2.2 Import data

It’s time to import the data into R using the function InputFromTable and providing our infoTable to point at where the data is located. In addition, we can perform some initial quality filtering of the data, for instance removing spots and genes with very low UMI counts.

se <- InputFromTable(infotable = infoTable, 
                     minSpotsPerGene = 5,
                     minUMICountsPerGene = 100,
                     minUMICountsPerSpot = 500,
                     platform =  "Visium", 
                     verbose = TRUE)

## Using spotfiles to remove spots outside of tissue
## Loading ../data/V19D02-087_B1/filtered_feature_bc_matrix.h5 count matrix from a 'Visium' experiment
## Loading ../data/V19T26-013_A1/filtered_feature_bc_matrix.h5 count matrix from a 'Visium' experiment
## 
## ------------- Filtering (not including images based filtering) -------------- 
##   Spots removed:  23  
##   Genes removed:  37684  
## Saving capture area ranges to Staffli object 
## After filtering the dimensions of the experiment is: [11025 genes, 2345 spots]

To check everything looks ok, we can do a few plots of the data.

col_samples <- c("#1954A6", "#A7C947")
VlnPlot(se, features = c("nFeature_RNA", "nCount_RNA"), group.by = "slide_id", cols = col_samples)

Figure 2.1: Violin plot of unique genes and UMIs.
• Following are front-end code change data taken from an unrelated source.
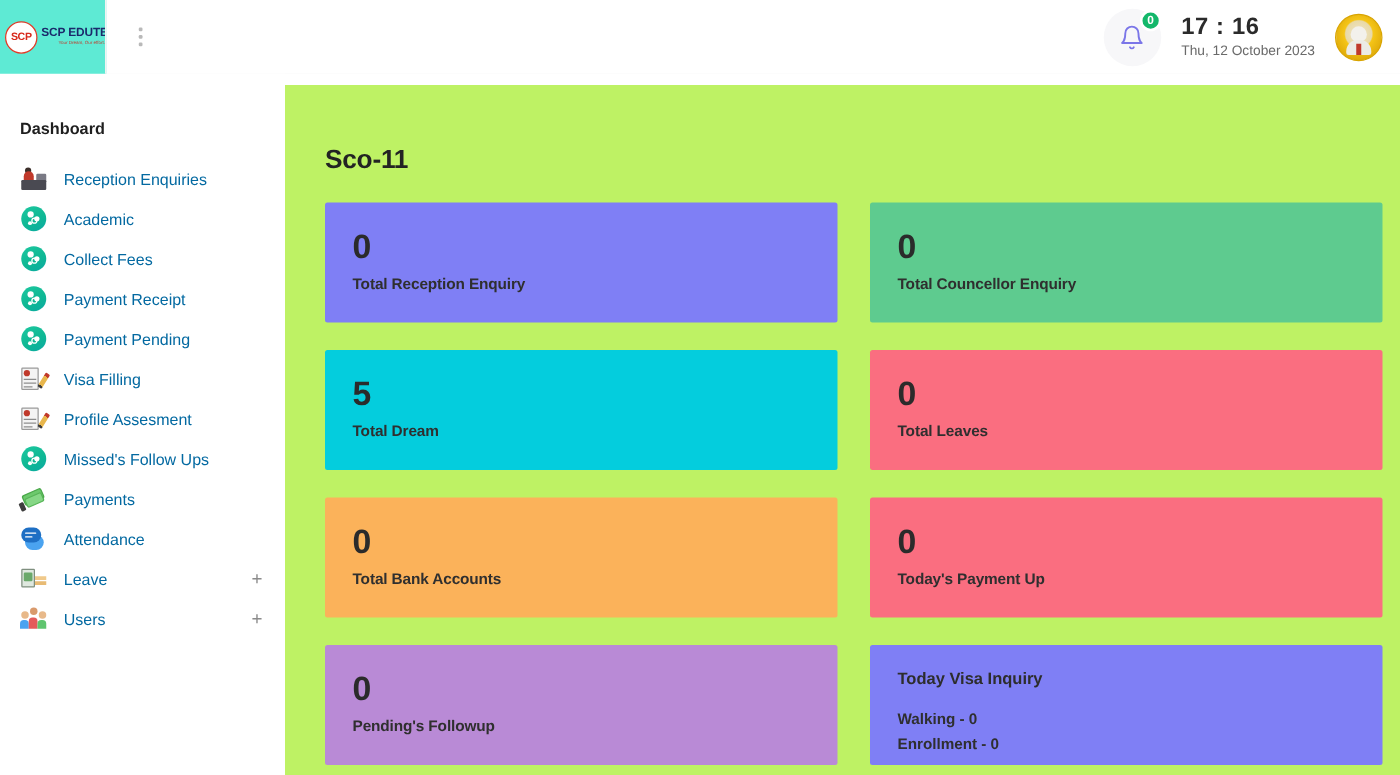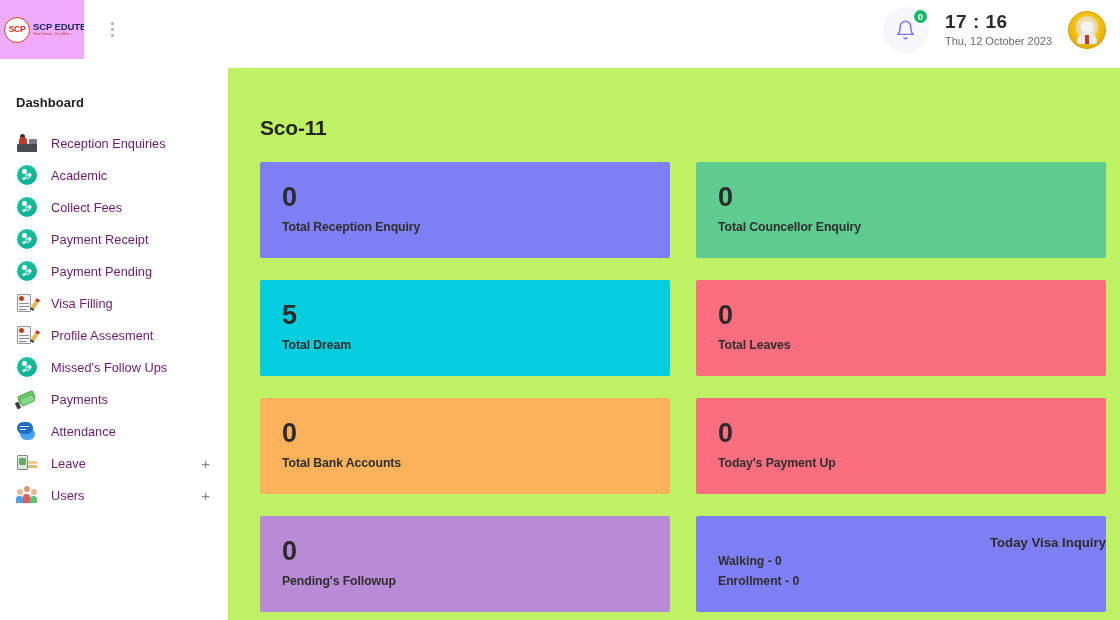"SCP" .logo-box { background: #f0abfc -> #5eead4; text-align: none -> center }
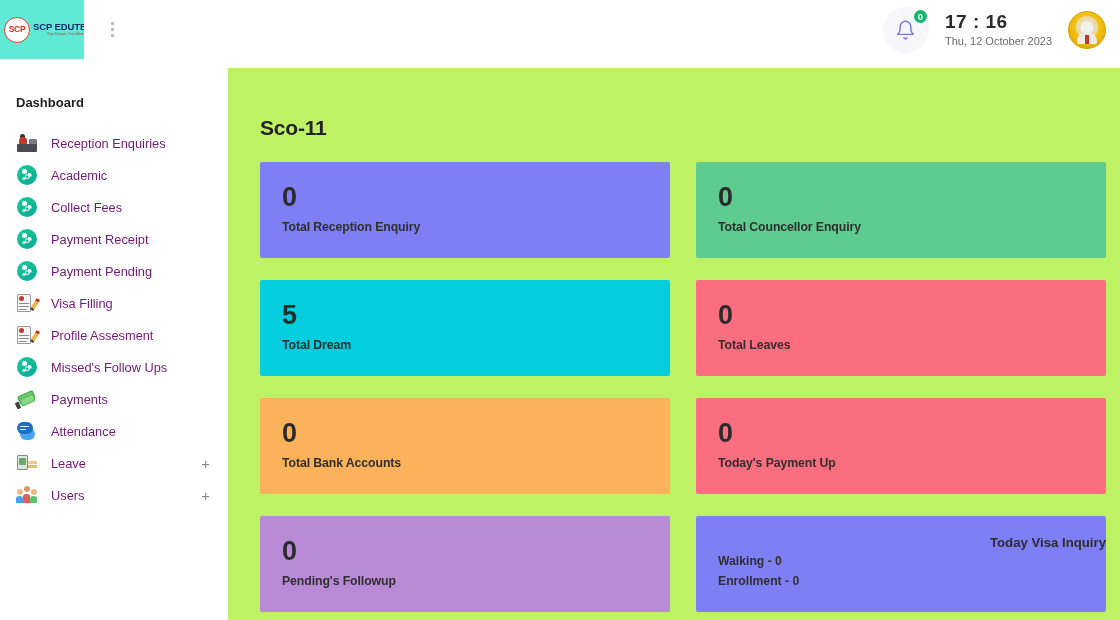"Reception Enquiries" .nav-label { color: #701a75 -> #0369a1 }
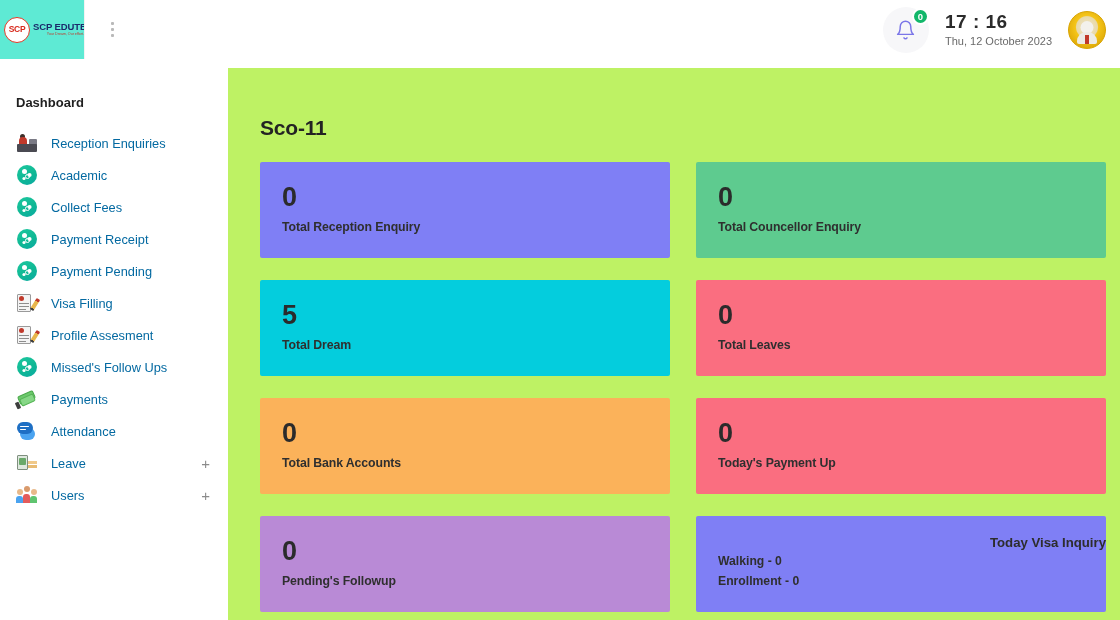"Today Visa Inquiry" .card .visa-title { margin-bottom: 4px -> 18px; text-align: right -> none }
col_scale <- c("darkblue", "cyan", "yellow", "red", "darkred")
ST.FeaturePlot(se, features = c("nFeature_RNA"), cols = col_scale, ncol = 2, pt.size = 1.8, label.by = "slide_id")
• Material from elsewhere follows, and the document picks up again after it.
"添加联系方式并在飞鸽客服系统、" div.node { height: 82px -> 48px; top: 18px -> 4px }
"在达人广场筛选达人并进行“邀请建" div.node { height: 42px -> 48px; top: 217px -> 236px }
Figure 2.2: Spatial distribution of unique genes and UMIs.

Seems like the data is in! From these plots you can clearly see that one of the tissues is of lower quality and thus have fewer unique genes (nFeature_RNA) and UMIs (nCount_RNA).

We can also easily plot the spatial locations of a few selected genes. The MOB consists of multiple layers, including the glomerular layer, the external plexiform layer, the mitral cell layer, the internal plexiform layer, and the granule cell layer. A few known gene markers for a couple of these layers are Cdhr1 and Camk2a, so let’s plot and see how it looks.

col_scale <- viridis::magma(n = 11, direction = -1)
p1 <- ST.FeaturePlot(se, features = c("Cdhr1", "Camk2a"), indices = 1, max.cutoff = 10, ncol = 1, grid.ncol = 1, cols = col_scale, label.by = "slide_id", show.sb = FALSE)
p2 <- ST.FeaturePlot(se, features = c("Cdhr1", "Camk2a"), indices = 2, max.cutoff = 3, ncol = 1, grid.ncol = 1, cols = col_scale, label.by = "slide_id", show.sb = FALSE)
p1 - p2

Figure 2.3: Spatial distribution of marker genes.

As one can see, the sample of poorer quality is also more sparse in its gene expression of these marker genes. To address this issue and to be able to analyze these two sections together we need to proceed with the next steps of the analysis. But first of all it can be good to perform some more quality control and filter the data further.